The Brandis family is a German noble family, originally a patrician family from Lower Saxony and later with ties to Denmark and British India.
From the 15th century family members were influential in the politics of Hildesheim and several family members served as Burgomasters. Numerous family members have been noted as lawyers, physicians and academics.
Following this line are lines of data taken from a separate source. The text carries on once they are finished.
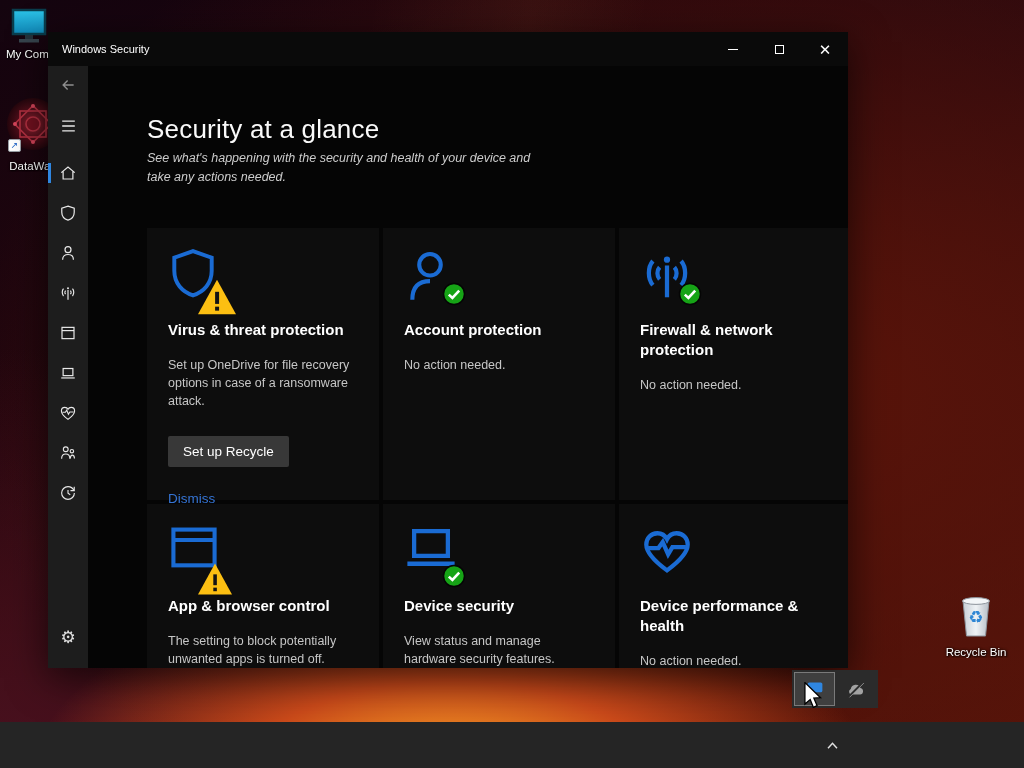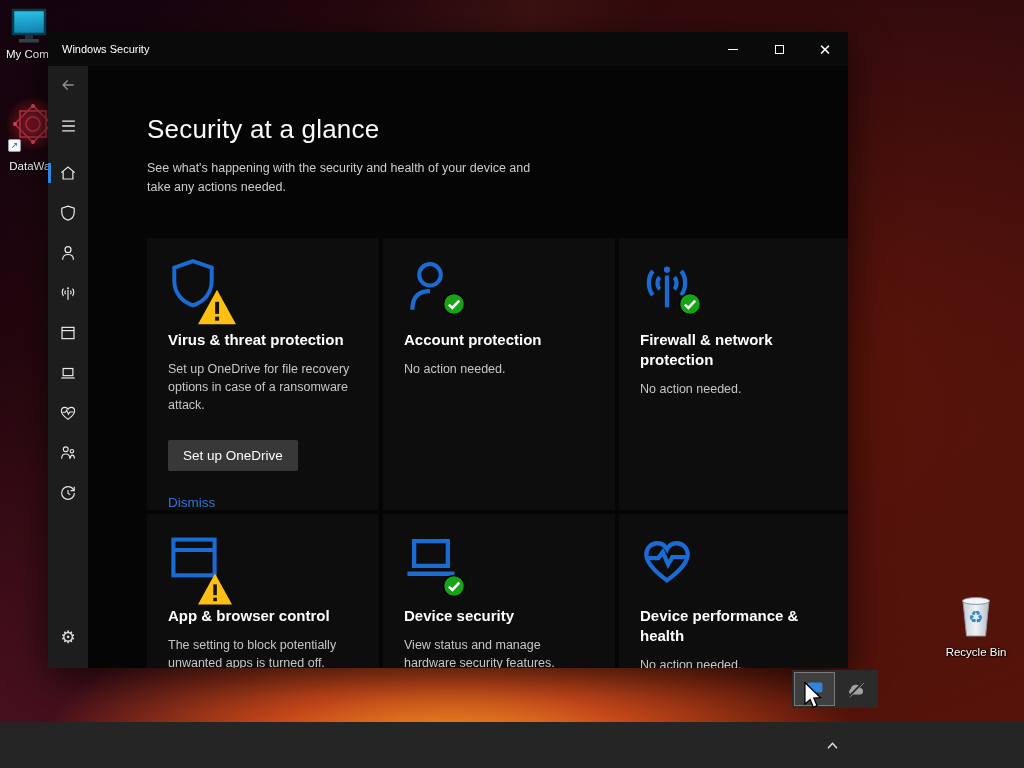--- a/index.html
+++ b/index.html
@@ -41,30 +41,30 @@
   .sidebar { position:absolute; left:0; top:34px; width:40px; height:602px; background:#1d1d1d; }
   .sb-item { position:absolute; left:0; width:40px; height:28px;
     display:flex; align-items:center; justify-content:center; }
   .sb-sel { position:absolute; left:0; top:4px; width:3px; height:20px; background:#2f86e0; }
   .gear-glyph { color:#e0e0e0; font-size:17px; font-family:"DejaVu Sans",sans-serif; }
 
   
   .content { position:absolute; left:40px; top:34px; width:760px; height:602px;
     padding:48px 0 0 59px; background:#050505; overflow:hidden; }
   .h1 { color:#fafafa; font-size:26px; font-weight:300; letter-spacing:.2px; }
-  .sub { color:#cccccc; font-size:12.5px; line-height:1.55; margin-top:14px; width:390px; }
+  .sub { color:#cccccc; font-size:12.5px; line-height:1.55; margin-top:4px; width:390px;font-style:italic; }
   .grid { margin-top:40px; display:grid; grid-template-columns:232px 232px 232px;
     grid-template-rows:272px 180px; gap:4px; }
   .tile { background:#0d0d0d; padding:20px 20px 0 21px; position:relative; }
   .iconwrap { position:relative; width:64px; height:64px; margin-bottom:8px; }
   .badge { position:absolute; line-height:0; }
   .badge-ok { right:2px; bottom:6px; }
   .badge-warn { right:-6px; bottom:-4px; }
   .t-title { color:#fff; font-size:15px; font-weight:600; line-height:1.35; max-width:190px; }
-  .t-desc { color:#c6c6c6; font-size:12.5px; line-height:1.45; margin-top:10px; max-width:195px; }
+  .t-desc { color:#c6c6c6; font-size:12.5px; line-height:1.45; margin-top:16px; max-width:195px; }
   .btn { display:inline-block; margin-top:26px; padding:8px 15px; background:#383838;
     color:#fff; font-size:13.5px; border:none; border-radius:2px;
     font-family:inherit; cursor:default; }
   .link { display:inline-block; margin-top:24px; color:#3574d4; font-size:13.5px;
     text-decoration:none; cursor:default; }
 
   
   .float-toolbar { position:absolute; left:792px; top:670px; width:86px; height:38px;
     background:#2b2b2b; display:flex; align-items:center; justify-content:space-around;
     padding:2px; }
@@ -254,21 +254,21 @@
             <span class="badge badge-warn">
               <svg width="42" height="38" viewBox="0 0 24 22">
                   <path d="M12 1 L23 21 H1 Z" fill="#fcbf12"></path>
                   <rect x="10.9" y="8" width="2.3" height="7" fill="#141414"></rect>
                   <rect x="10.9" y="16.6" width="2.3" height="2.3" fill="#141414"></rect>
                 </svg>
             </span>
           </div>
           <div class="t-title">Virus &amp; threat protection</div>
           <div class="t-desc">Set up OneDrive for file recovery options in case of a ransomware attack.</div>
-          <button class="btn">Set up OneDrive</button>
+          <button class="btn">Set up Recycle</button>
           <br>
           <a class="link" href="#">Dismiss</a>
         </div>
 
         <div class="tile">
           <div class="iconwrap">
             <svg width="52" height="56" viewBox="0 0 24 26">
                 <circle cx="12" cy="7.8" r="5" stroke="#1a6bd3" stroke-width="1.9" fill="none"></circle>
                 <path d="M3.8 24 C3.8 17.5 7.5 15.4 12 15.4" stroke="#1a6bd3" stroke-width="1.9" fill="none"></path>
               </svg>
Joachim Dietrich Brandis (1762–1846) was a professor of medicine, and later became personal physician to Queen Marie of Denmark and Norway, a Danish Privy Councillor and a member of both the Royal Danish Academy of Sciences and Letters and the Royal Swedish Academy of Sciences. He was the father of the prominent philosopher Christian August Brandis (1790–1867), who was tutor to the young King Otho of Greece and a professor of philosophy at the University of Bonn. Christian August Brandis was the father of the botanist and forestry academic and administrator Sir Dietrich Brandis (1824–1907), who joined the British civil service in 1856 and eventually served as Inspector General of Forests of India during the British Raj, and who received a British knighthood. Sir Dietrich Brandis was the grandfather of the microbiologist Henning Brandis (1916–2004).[1] [2]
On 4 March 1769 in Vienna the family received coat of arms and was admitted to the nobility of the Holy Roman Empire by Joseph II.On 10 June 1854 they received the hereditary title of Freiherr in the Kingdom of Hanover.On 2 May 1907 the family was officially admitted into the nobility of the Kingdom of Saxony.